Эта притча Паскаля вызывает образ человечества как своего рода плавучей бойни, где мясо [человеческих] тел подвергается воздействию бесчисленных анонимных бесчеловечных сил, которые разрушают его с момента рождения.
Этот образ преподносится в аллегорической форме: мы, как человеческие существа, связаны с животными, особенно с теми, которых мы разводим и используем для наших нужд. Документальный фильм Жоржа Франжю 1949 года «Кровь животных» (Le Sang des bêtes), показывающий будни парижской скотобойни, балансирует на грани между реализмом и сюрреализмом. Нейтральная черно-белая картинка и бесстрастный голос резко контрастирует с тем, что показывается зрителю. Начиная с бередящих душу картин начала процесса забоя скота (рабочие механически убивают лошадей и крупный рогатый скот, который привозят на бойню) и заканчивая подобием конвейера с разделанными тушами (жутковатые ряды освежеванных и аккуратно нарубленных ног, туловищ, голов), фильм Франжю проводит зрителя через ряд аффектов: от шока к притворству (dissimulation) и ужасающему очарованию и, наконец, к чувству отвращения, которое обращено на тело зрителя, как реальную конечную точку этого процесса.

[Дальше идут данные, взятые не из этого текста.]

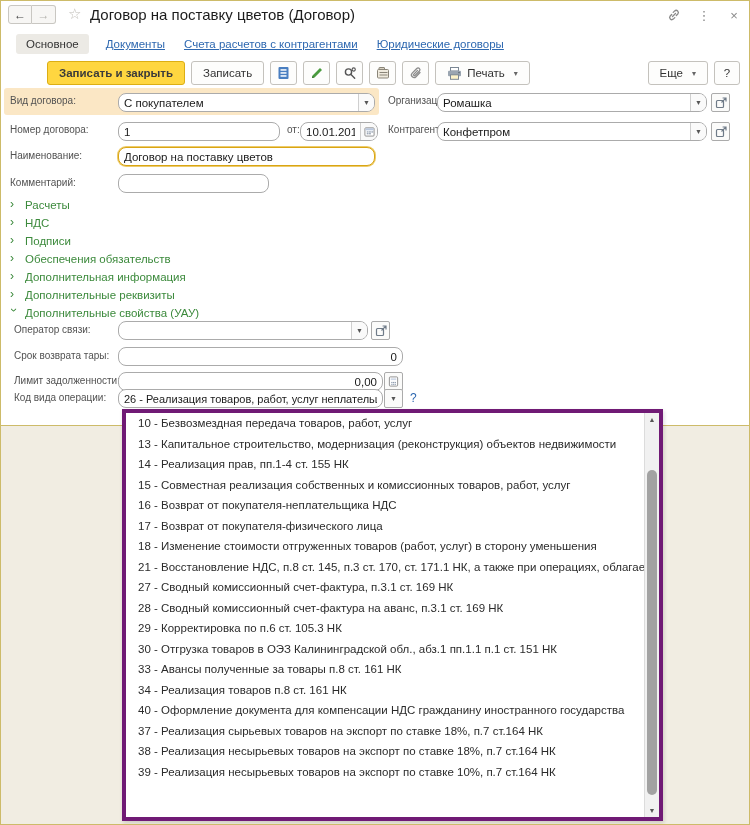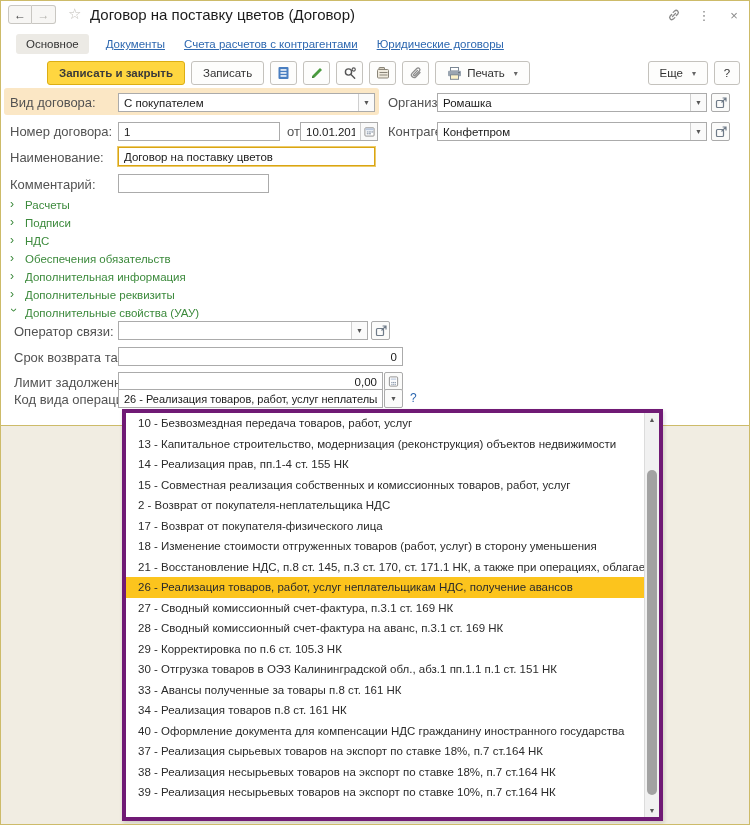--- a/index.html
+++ b/index.html
@@ -30,22 +30,22 @@
 
   
   .toolbar{position:absolute;top:61px;left:8px;display:flex;align-items:center;gap:6px;padding-left:39px;}
   .btn{display:inline-flex;align-items:center;gap:5px;height:24px;border:1px solid #c4c2bd;border-radius:3px;background:#fdfdfc;font-size:11.5px;color:#333;padding:0 11px;box-sizing:border-box;white-space:nowrap;}
   .btn.primary{background:#ffd640;border-color:#dcae14;font-weight:bold;color:#3a3a3a;}
   .iconbtn{width:27px;padding:0;justify-content:center;}
   .caret::after{content:"▾";font-size:8px;color:#666;margin-left:4px;}
   .toolbar-right{position:absolute;top:61px;right:10px;display:flex;gap:6px;}
 
   
-  .flabel{position:absolute;font-size:13px;color:#525252;white-space:nowrap;}
-  .field{position:absolute;height:19px;border:1px solid #ababab;border-radius:0;background:#fff;box-sizing:border-box;font-size:11.5px;color:#1a1a1a;display:flex;align-items:center;padding:0 5px;overflow:hidden;white-space:nowrap;}
+  .flabel{position:absolute;font-size:10px;color:#525252;white-space:nowrap;}
+  .field{position:absolute;height:19px;border:1px solid #ababab;border-radius:8px;background:#fff;box-sizing:border-box;font-size:11.5px;color:#1a1a1a;display:flex;align-items:center;padding:0 5px;overflow:hidden;white-space:nowrap;}
   .field .val{flex:1;overflow:hidden;text-overflow:clip;}
   .field .val.right{text-align:right;}
   .combo-arrow{width:15px;height:100%;margin:0 -5px 0 5px;border-left:1px solid #cfcfcf;display:flex;align-items:center;justify-content:center;font-size:7px;color:#555;background:#fafafa;flex:0 0 auto;}
   .inbtn{width:16px;height:100%;margin:0 -5px 0 5px;display:flex;align-items:center;justify-content:center;flex:0 0 auto;border-left:1px solid #cfcfcf;background:#fafafa;}
   .sidebtn{position:absolute;width:19px;height:19px;border:1px solid #ababab;border-radius:2px;background:#fbfbfa;display:flex;align-items:center;justify-content:center;box-sizing:border-box;}
   .req-strip{position:absolute;left:4px;top:88px;width:375px;height:27px;background:#fbe7c5;border-radius:3px;}
   .field.focused{border:1px solid #d9a514;box-shadow:0 0 0 1px #edcb6a;}
   .help-q{position:absolute;font-size:12px;color:#2e68b0;}
 
   
@@ -237,26 +237,26 @@
 
   <div class="sections">
 
       <div class="section">
         <span class="chev"></span>
         <span>Расчеты</span>
       </div>
 
       <div class="section">
         <span class="chev"></span>
+        <span>НДС</span>
+      </div>
+
+      <div class="section">
+        <span class="chev"></span>
         <span>Подписи</span>
-      </div>
-
-      <div class="section">
-        <span class="chev"></span>
-        <span>НДС</span>
       </div>
 
       <div class="section">
         <span class="chev"></span>
         <span>Обеспечения обязательств</span>
       </div>
 
       <div class="section">
         <span class="chev"></span>
         <span>Дополнительная информация</span>
@@ -317,25 +317,24 @@
 
 </div>
 
 <div class="dropdown">
   <div class="dd-items">
 
   <div class="dd-item">10 - Безвозмездная передача товаров, работ, услуг</div>
       <div class="dd-item">13 - Капитальное строительство, модернизация (реконструкция) объектов недвижимости</div>
       <div class="dd-item">14 - Реализация прав, пп.1-4 ст. 155 НК</div>
       <div class="dd-item">15 - Совместная реализация собственных и комиссионных товаров, работ, услуг</div>
-      <div class="dd-item">2 - Возврат от покупателя-неплательщика НДС</div>
+      <div class="dd-item">16 - Возврат от покупателя-неплательщика НДС</div>
       <div class="dd-item">17 - Возврат от покупателя-физического лица</div>
       <div class="dd-item">18 - Изменение стоимости отгруженных товаров (работ, услуг) в сторону уменьшения</div>
       <div class="dd-item">21 - Восстановление НДС, п.8 ст. 145, п.3 ст. 170, ст. 171.1 НК, а также при операциях, облагаемых по ставке 0%</div>
-      <div class="dd-item selected">26 - Реализация товаров, работ, услуг неплательщикам НДС, получение авансов</div>
       <div class="dd-item">27 - Сводный комиссионный счет-фактура, п.3.1 ст. 169 НК</div>
       <div class="dd-item">28 - Сводный комиссионный счет-фактура на аванс, п.3.1 ст. 169 НК</div>
       <div class="dd-item">29 - Корректировка по п.6 ст. 105.3 НК</div>
       <div class="dd-item">30 - Отгрузка товаров в ОЭЗ Калининградской обл., абз.1 пп.1.1 п.1 ст. 151 НК</div>
       <div class="dd-item">33 - Авансы полученные за товары п.8 ст. 161 НК</div>
       <div class="dd-item">34 - Реализация товаров п.8 ст. 161 НК</div>
       <div class="dd-item">40 - Оформление документа для компенсации НДС гражданину иностранного государства</div>
       <div class="dd-item">37 - Реализация сырьевых товаров на экспорт по ставке 18%, п.7 ст.164 НК</div>
       <div class="dd-item">38 - Реализация несырьевых товаров на экспорт по ставке 18%, п.7 ст.164 НК</div>
       <div class="dd-item">39 - Реализация несырьевых товаров на экспорт по ставке 10%, п.7 ст.164 НК</div>

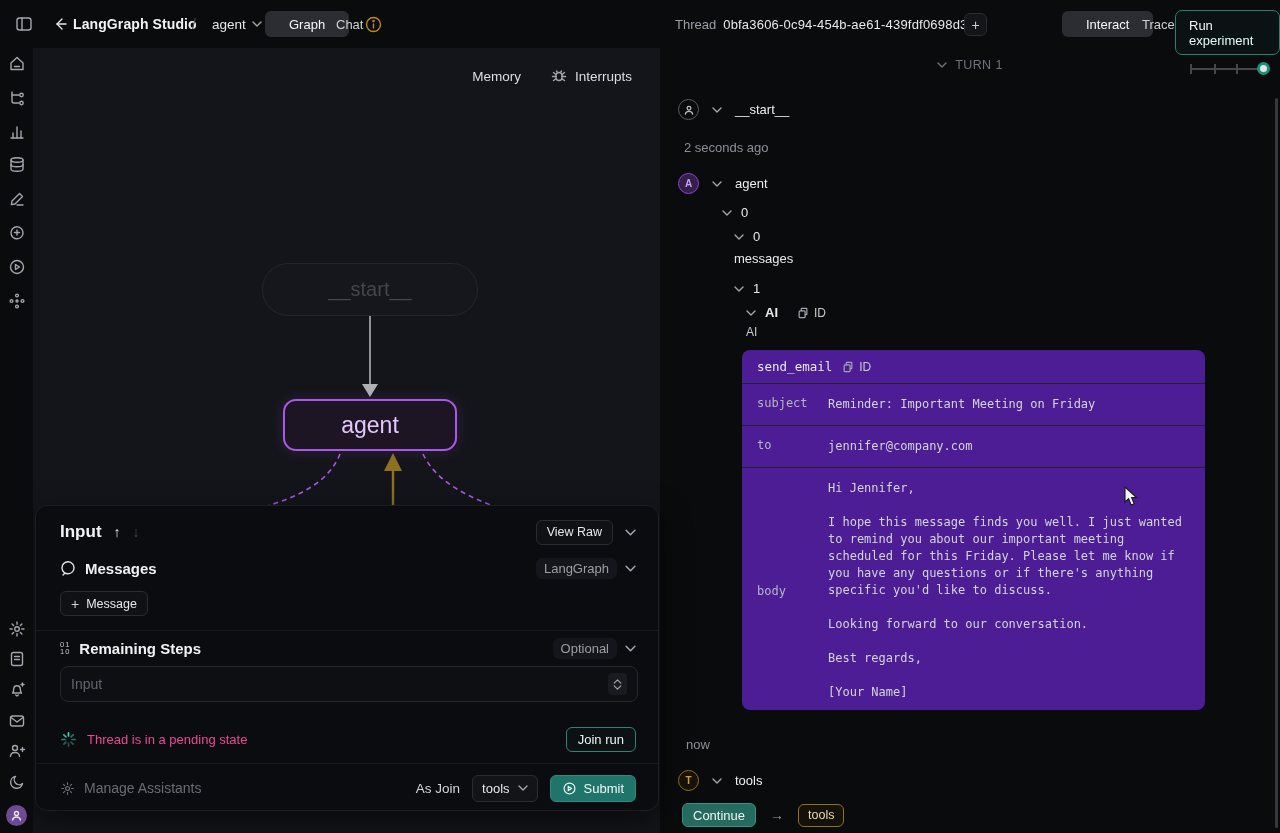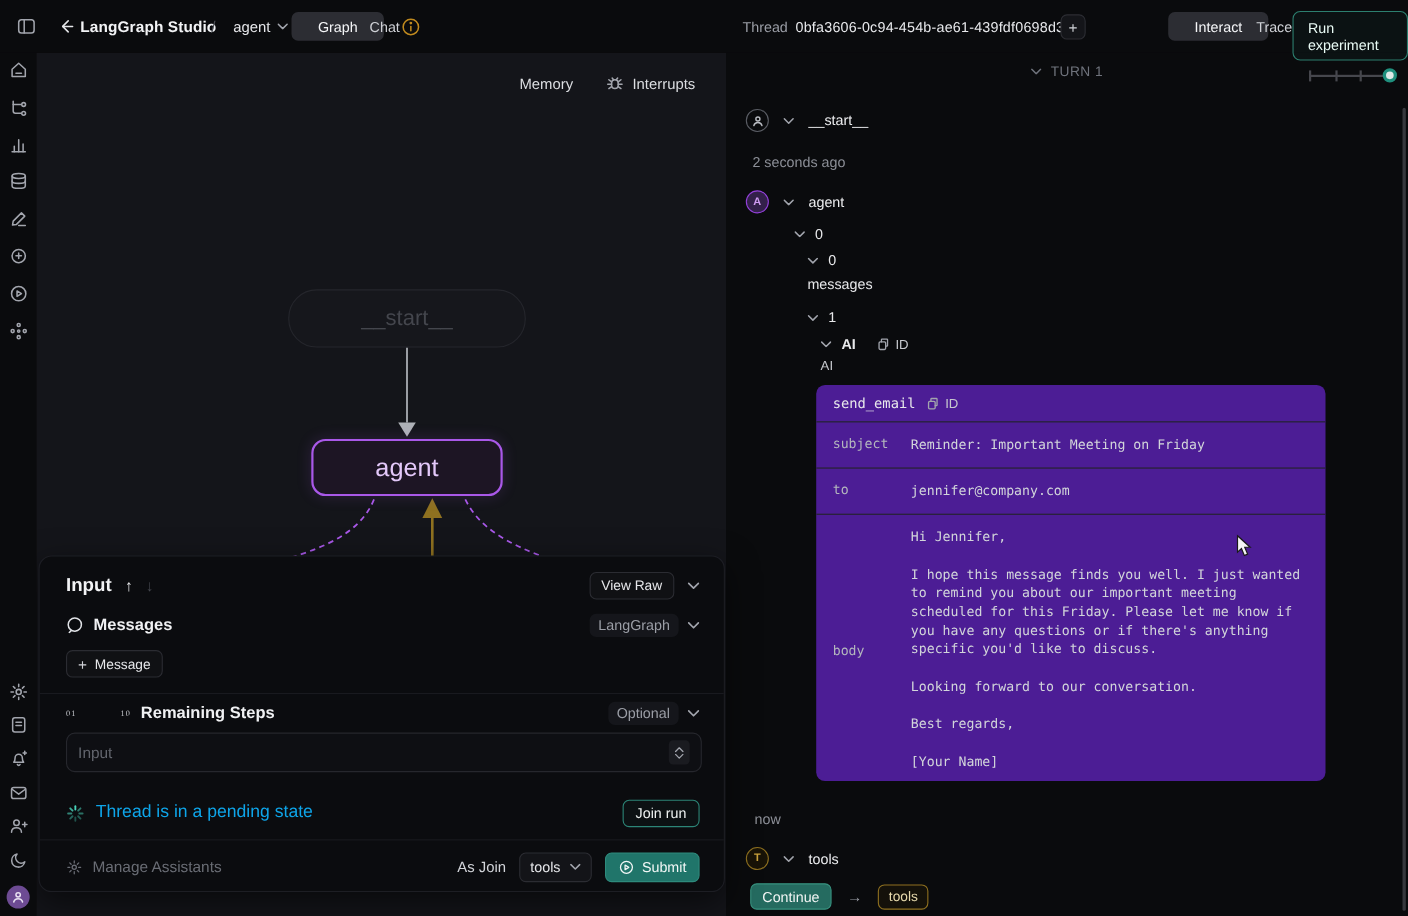--- a/index.html
+++ b/index.html
@@ -67,31 +67,31 @@
     color:#e6e7ea; display:flex; align-items:center; cursor:pointer; background:#101114; }
   #ip-messages { top:51px; height:22px; gap:9px; }
   .field-label { font-size:15px; font-weight:700; color:#f0f1f3; }
   .req-pill { margin-left:auto; display:flex; align-items:center; gap:8px; cursor:pointer; }
   .req-pill span { font-size:13px; color:#9b9ea6; background:#15161b; padding:3px 8px; border-radius:6px; }
   #add-message { position:absolute; left:24px; top:85px; height:25px; border:1px solid #2b2c32; border-radius:6px;
     padding:0 10px; display:flex; align-items:center; gap:7px; font-size:12.5px; color:#e6e7ea; cursor:pointer;
     background:#101114; }
   .ip-divider { position:absolute; left:0; right:0; height:1px; background:#191a1f; }
   #ip-steps { top:131px; height:22px; gap:9px; }
-  #bin-icon { display:flex; flex-direction:row; line-height:7px; font-size:7.5px; color:#c7c9ce;
-    font-family:Liberation Serif, serif; letter-spacing:1px;gap:40px; }
+  #bin-icon { display:flex; flex-direction:column; line-height:7px; font-size:7.5px; color:#c7c9ce;
+    font-family:Liberation Sans, sans-serif; letter-spacing:1px; }
   #steps-input { position:absolute; left:24px; top:160px; width:578px; height:36px; background:#0e0f13;
     border:1px solid #26272d; border-radius:8px; display:flex; align-items:center; padding:0 10px; }
   #steps-input input { flex:1; background:transparent; border:0; outline:none; color:#e6e7ea; font-size:14px;
     font-family:"Liberation Sans", sans-serif; caret-color:#fff; }
   #steps-input input::placeholder { color:#62656d; }
   #stepper { width:19px; height:22px; border-radius:4px; background:#1a1b20; display:flex; flex-direction:column;
     align-items:center; justify-content:center; gap:1px; cursor:pointer; }
   #ip-status { top:221px; height:24px; gap:10px; }
-  #pending-text { font-size:16px; color:#0ea5e9; }
+  #pending-text { font-size:13px; color:#ec4899; }
   #join-run { margin-left:auto; height:25px; border:1px solid #2c8577; border-radius:6px; padding:0 11px;
     font-size:13px; color:#eef2f1; display:flex; align-items:center; cursor:pointer; background:rgba(24,58,52,.12); }
   #ip-footer { top:268px; height:28px; gap:9px; }
   #manage-label { font-size:14px; color:#696c74; }
   #footer-right { margin-left:auto; display:flex; align-items:center; gap:12px; }
   #as-node-label { font-size:13.5px; color:#d2d4d9; }
   #node-select { height:27px; border:1px solid #2b2c32; background:#131418; border-radius:6px; padding:0 9px;
     display:flex; align-items:center; gap:8px; font-size:13px; color:#e6e7ea; cursor:pointer; }
   #submit-btn { height:27px; background:#20756a; border:1px solid #2e8a7c; border-radius:6px; padding:0 11px;
     display:flex; align-items:center; gap:7px; font-size:13px; color:#f2f7f6; cursor:pointer; }

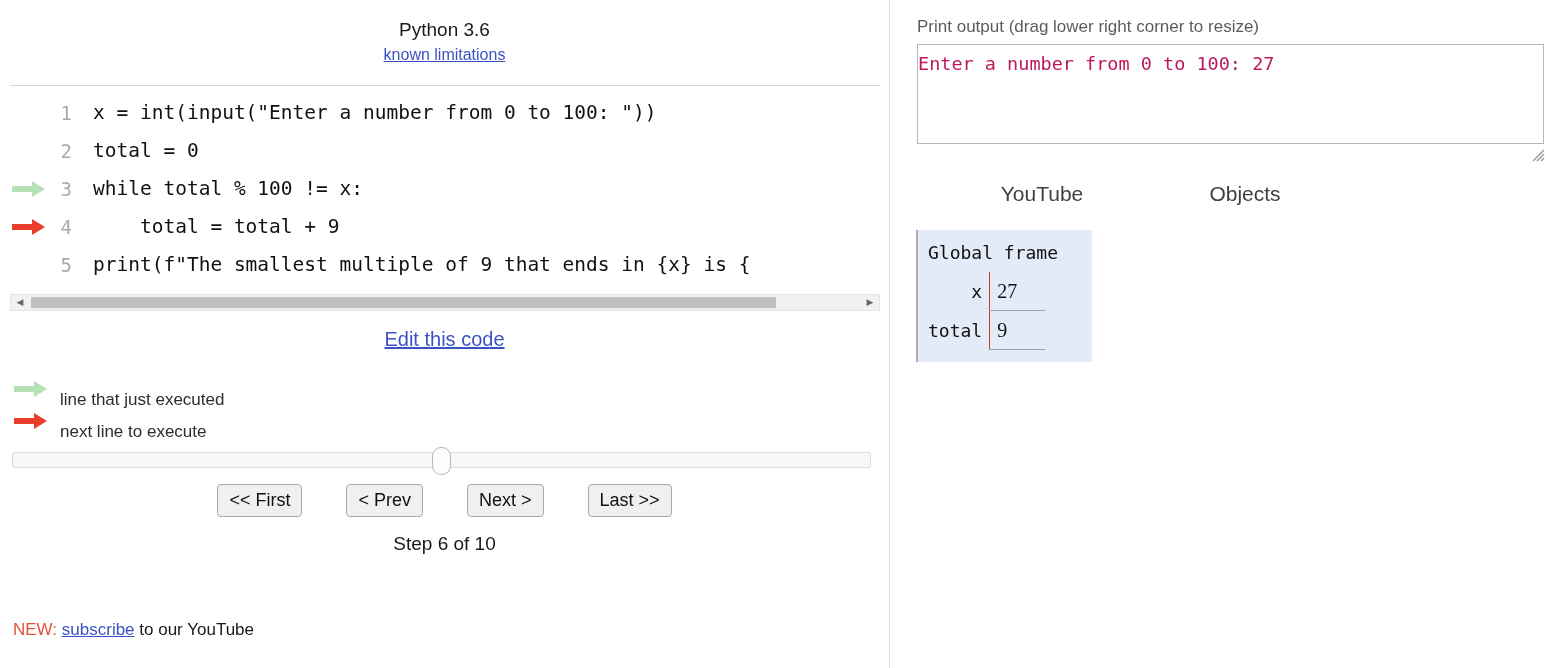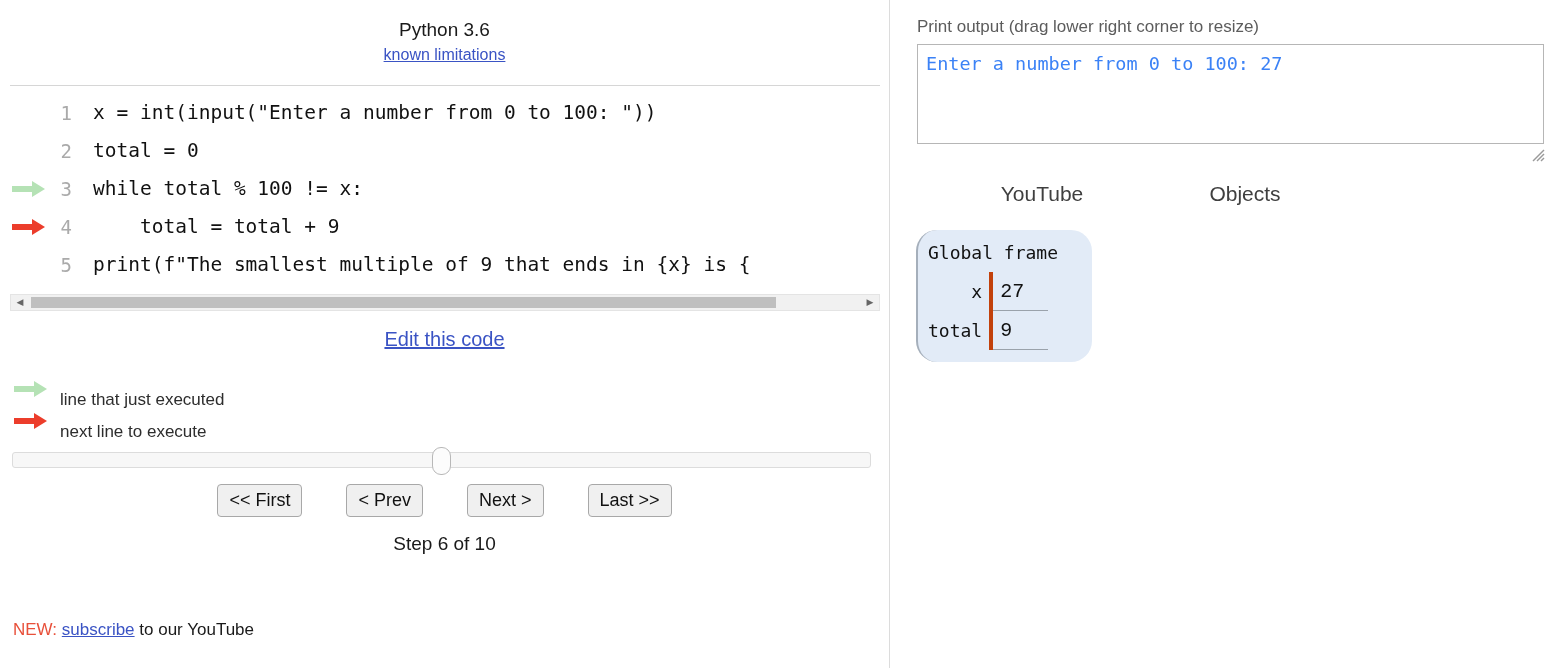--- a/index.html
+++ b/index.html
@@ -312,24 +312,24 @@
   }
   .print-output {
     position: absolute;
     left: 27px;
     top: 44px;
     width: 627px;
     height: 100px;
     border: 1px solid #b6b6b6;
     background: #ffffff;
     box-sizing: border-box;
-    padding: 6px 8px;
+    padding: 6px 0;
     font-family: "DejaVu Sans Mono", monospace;
     font-size: 18.5px;
-    color: #3b82f6;
+    color: #be185d;
     line-height: 25px;
     white-space: pre;
     overflow: hidden;
   }
   .resize-grip {
     position: absolute;
     left: 641px;
     top: 148px;
     width: 14px;
     height: 14px;
@@ -358,21 +358,20 @@
 
   .frame-box {
     position: absolute;
     left: 916px;
     top: 230px;
     min-width: 176px;
     background: #e2ebf7;
     border-left: 2px solid #a5afbb;
     padding: 12px 14px 12px 10px;
     box-sizing: border-box;
-    border-radius: 21px;
   }
   .frame-title {
     font-family: "DejaVu Sans Mono", monospace;
     font-size: 18px;
     color: #111;
     margin-bottom: 9px;
     white-space: pre;
   }
   .var-table {
     border-collapse: collapse;
@@ -383,28 +382,28 @@
   }
   .var-name {
     font-family: "DejaVu Sans Mono", monospace;
     font-size: 18px;
     color: #111;
     text-align: right;
     padding-right: 7px !important;
     height: 38px;
   }
   .var-value {
-    font-family: Liberation Mono, monospace;
+    font-family: Liberation Serif, serif;
     font-size: 20px;
     color: #111;
     text-align: left;
     padding-left: 7px !important;
     padding-right: 14px !important;
     height: 38px;
-    border-left: 4px solid #c2410c;
+    border-left: 1px solid #c2410c;
     border-bottom: 1px solid #9aa2ab;
     min-width: 34px;
     margin-left: 39px;
   }
 </style>
 </head>
 <body>
 
 <div id="root">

«Кровь животных» является, возможно, одним из самых ранних фильмов, где жанр ужасов соединен с жанром документального фильма. Современные документальные фильмы, такие как вышедший в 2012 году фильм «Левиафан» (Leviathan), схожим образом совмещают новые подходы в документалистике (например, использование легких компактных цифровых камер) с суровой и мрачной эстетикой, напоминающей готическую традицию. Будучи опытом по, как ее назвали режиссеры, «чувственной этнографии», «Левиафан» использует съемку с близкого расстояния в высоком разрешении для того, чтобы создать у зрителя буквально физическое ощущение того, что он находится на рыболовецком судне в Северной Атлантике. Различные виды рыб и других морских животных сняты так, что предстают одновременно и преувеличенно гротескными, и совершенно абстрактными — предстают всего лишь влажной, покрытой слизью массой кишок и других внутренностей, изрубленной мышечной тканью и холодными выпученными глазами. Почти каждый кадр снят с невозможной, нечеловеческой точки зрения: вдоль лески, как она погружается в воду, а наверху летают кричащие чайки; с вершины рыболовецкого крана, когда он поднимает тяжелую сеть, полную сверкающих и бьющихся морских обитателей; изнутри сортировочных контейнеров на палубе, в которых извивающиеся рыбины скользят то в одну, то в другую сторону вместе с кораблем, качающимся на поверхности неспокойного ночного океана. Постепенно рабочие на борту судна становятся частью всепоглощающего и подавляющего собой морского пейзажа, а само судно теряется в черной бездне пульсирующей индустриальной ночи. «Вот, — говорит Паскаль, — образ удела человеческого».